Pierre sanglotait et les transes amères soulevaient ses épaules.

— Pierre ! reprit Amélie, voulez-vous accepter ma vie en expiation du crime de Le Gardeur ? Voulez-vous pardonner à mon malheureux et aveugle frère ?

— Pauvre enfant ! il est pardonné depuis longtemps ! depuis longtemps !… Il ne savait pas ce qu’il faisait… Il a été l’instrument des ennemis de mon père !… Je lui ai pardonné sa faute, et pour l’amour de vous, en ce moment, je lui rends mon amitié !…

— Mon noble Pierre ! s’écria la mourante novice, merci ! merci ! Et se penchant en avant, elle mit ses doigts de marbre sur la grille noire, et comme des rayons fauves, ils passèrent dans les vides que formaient les barreaux.

Pierre les couvrit de baisers ardents.

Il croyait qu’ils allaient se réchauffer sous ses lèvres de feu : hélas ! ils se refroidissaient de plus en plus.

Il regarda. Amélie, la tête légèrement inclinée, souriait doucement.
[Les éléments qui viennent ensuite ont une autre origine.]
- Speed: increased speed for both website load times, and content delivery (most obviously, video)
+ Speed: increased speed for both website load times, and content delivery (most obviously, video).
Puis élevant vers le ciel ses yeux brillants d’une ineffable douceur : Mon doux Jésus ! dit-elle, il ne me reste plus qu’à mourir. Acceptez ma vie en expiation du crime de Le Gardeur… Puissè-je le revoir au Ciel… avec Pierre !… avec tous ceux qui me sont chers… Avec ma mère et ma bonne tante de Tilly, ma seconde mère… Dites-lui, ma tante, que je l’attendrai au Ciel… avec vous tous, mes sœurs… Marie ! Reine du Ciel ! assistez-moi dans ce moment suprême… Aidez-moi à quitter cette terre de larmes et à me présenter devant Votre Divin Fils, ma suprême espérance ! Jésus ! Marie ! Joseph ! Mon Dieu ! Je remets mon âme entre vos mains…

— Amélie ! s’écria Pierre, Amélie ! ne meurs pas maintenant ! Dieu va se laisser attendrir… Amélie !
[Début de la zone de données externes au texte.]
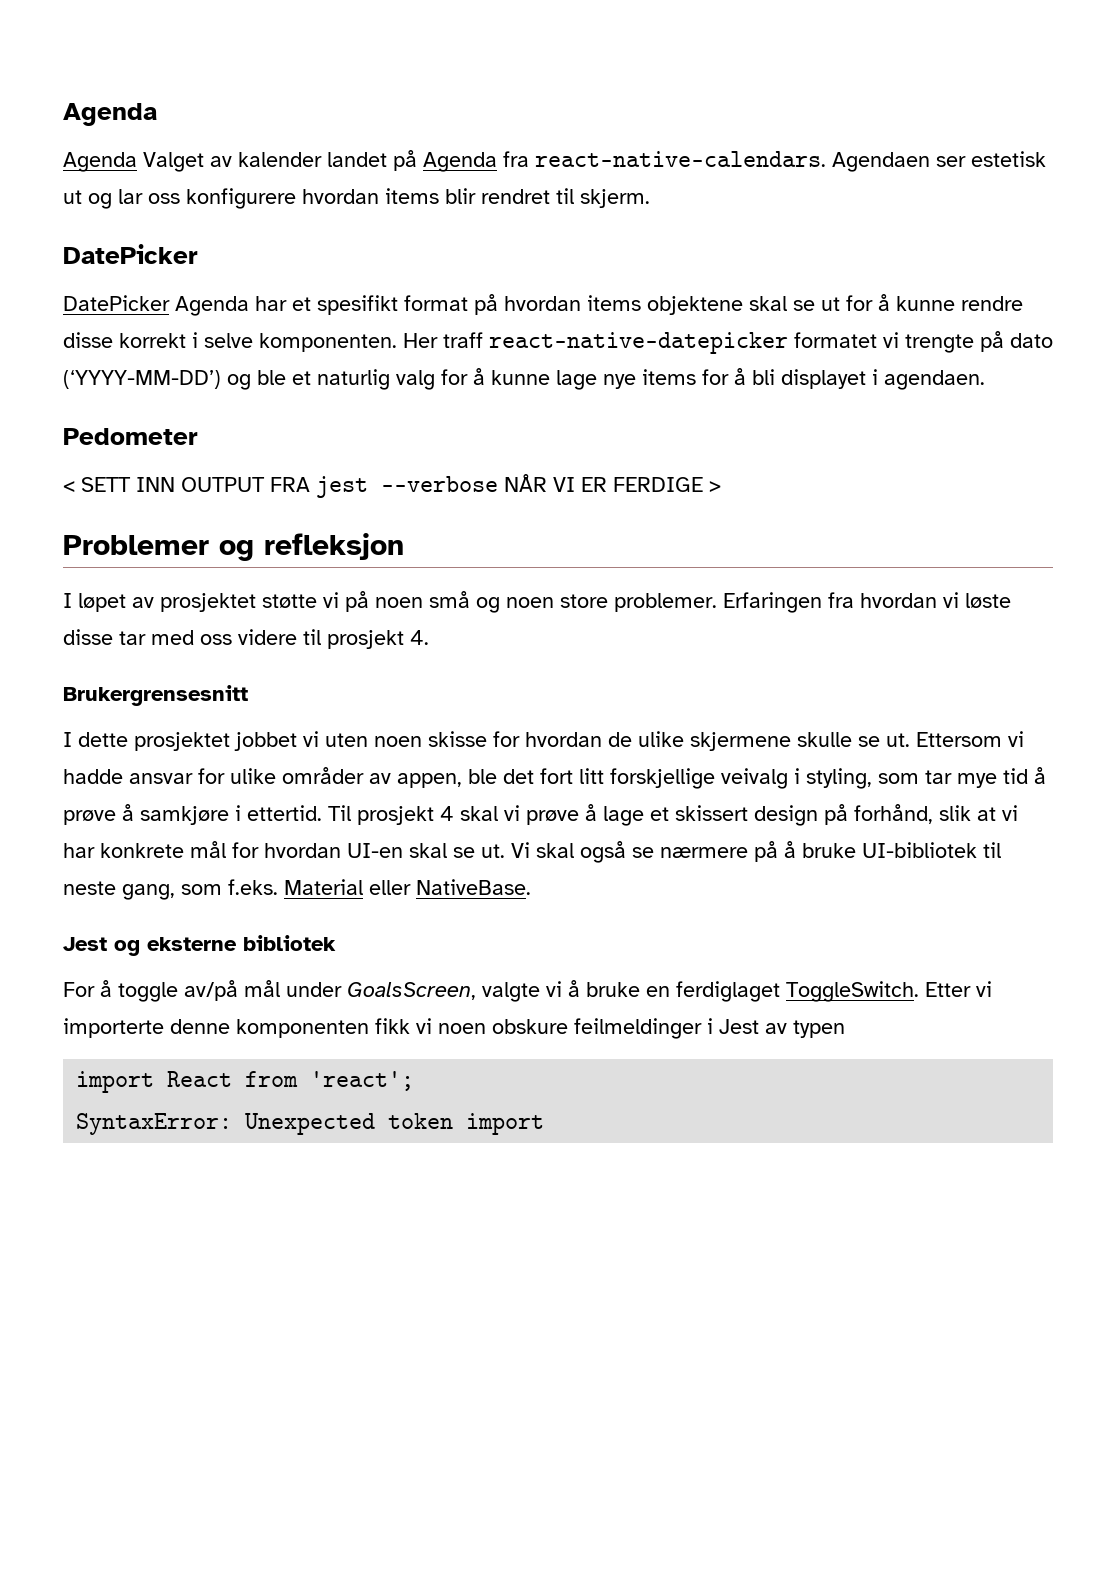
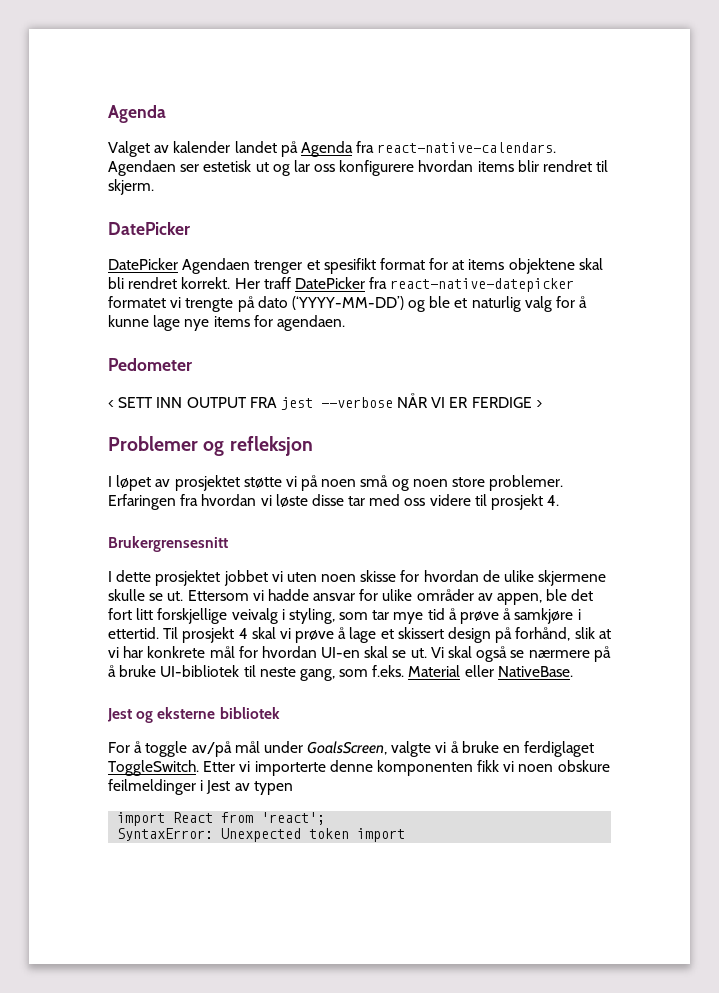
- Agenda Valget av kalender landet på Agenda fra react-native-calendars.
+ Valget av kalender landet på Agenda fra react-native-calendars.
- DatePicker Agenda har et spesifikt format på hvordan items objektene skal se ut for å kunne rendre disse korrekt i selve komponenten. Her traff react-native-datepicker formatet vi trengte på dato (‘YYYY-MM-DD’) og ble et naturlig valg for å kunne lage nye items for å bli displayet i agendaen.
+ DatePicker Agendaen trenger et spesifikt format for at items objektene skal bli rendret korrekt. Her traff DatePicker fra react-native-datepicker formatet vi trengte på dato (‘YYYY-MM-DD’) og ble et naturlig valg for å kunne lage nye items for agendaen.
Elle souriait toujours ; le sourire était buriné sur sa lèvre froide : le sourire de l’innocence dans la vie, le sourire de l’innocence dans la mort !

Elle souriait, mais ne l’entendait plus !

Elle était morte ! [1]

  1. M. Kirby, qui a donné tant de preuves de respect et même d’admiration pour nos institutions catholiques et pour notre culte, est, il ne faut pas l’oublier, protestant en religion. Comme tel, il ne peut connaître toutes les nuances les plus délicates du sentiment catholique et de la sainte réserve qui règnent dans nos communautés religieuses. C’est ce qui explique pourquoi il a, dans l’original, fait admettre Philibert dans la chambre de la mourante.

    Le lecteur objectera peut-être que cette scène, fort belle d’ailleurs, manque de vraisemblance. Nous l’admettons volontiers, bien que, avec la bienveillante permission de l’auteur, elle ait été quelque peu modifiée !

    Même avec la modification que l’on y a apportée, nous nous faisons un devoir de déclarer que ce serait méconnaître les saintes rigueurs de la règle qui régit nos communautés religieuses et même dénaturer les sentiments qui doivent animer une novice instruite dans la foi catholique, que de lui faire faire une aussi large part à l’amour humain en face de la mort. Une catholique, après avoir renoncé au monde et s’être enfermée dans un cloître, serait-elle animée de sentiments aussi purs que ceux d’Amélie et aurait-elle quitté son fiancé dans les circonstances extraordinaires racontées plus haut, ne songerait pas à se faire porter au parloir pour l’y rencontrer. Encore moins, les Supérieures d’un couvent permettraient-elles une semblable rencontre.

    Cependant, comme nous n’avons rien vu dans cette scène qui pût blesser le sentiment catholique, pas plus que la morale et les convenances, et que c’eut été créer, dans l’ouvrage, une lacune considérable, nous avons cru devoir laisser subsister l’entrevue. — Note des Éditeurs.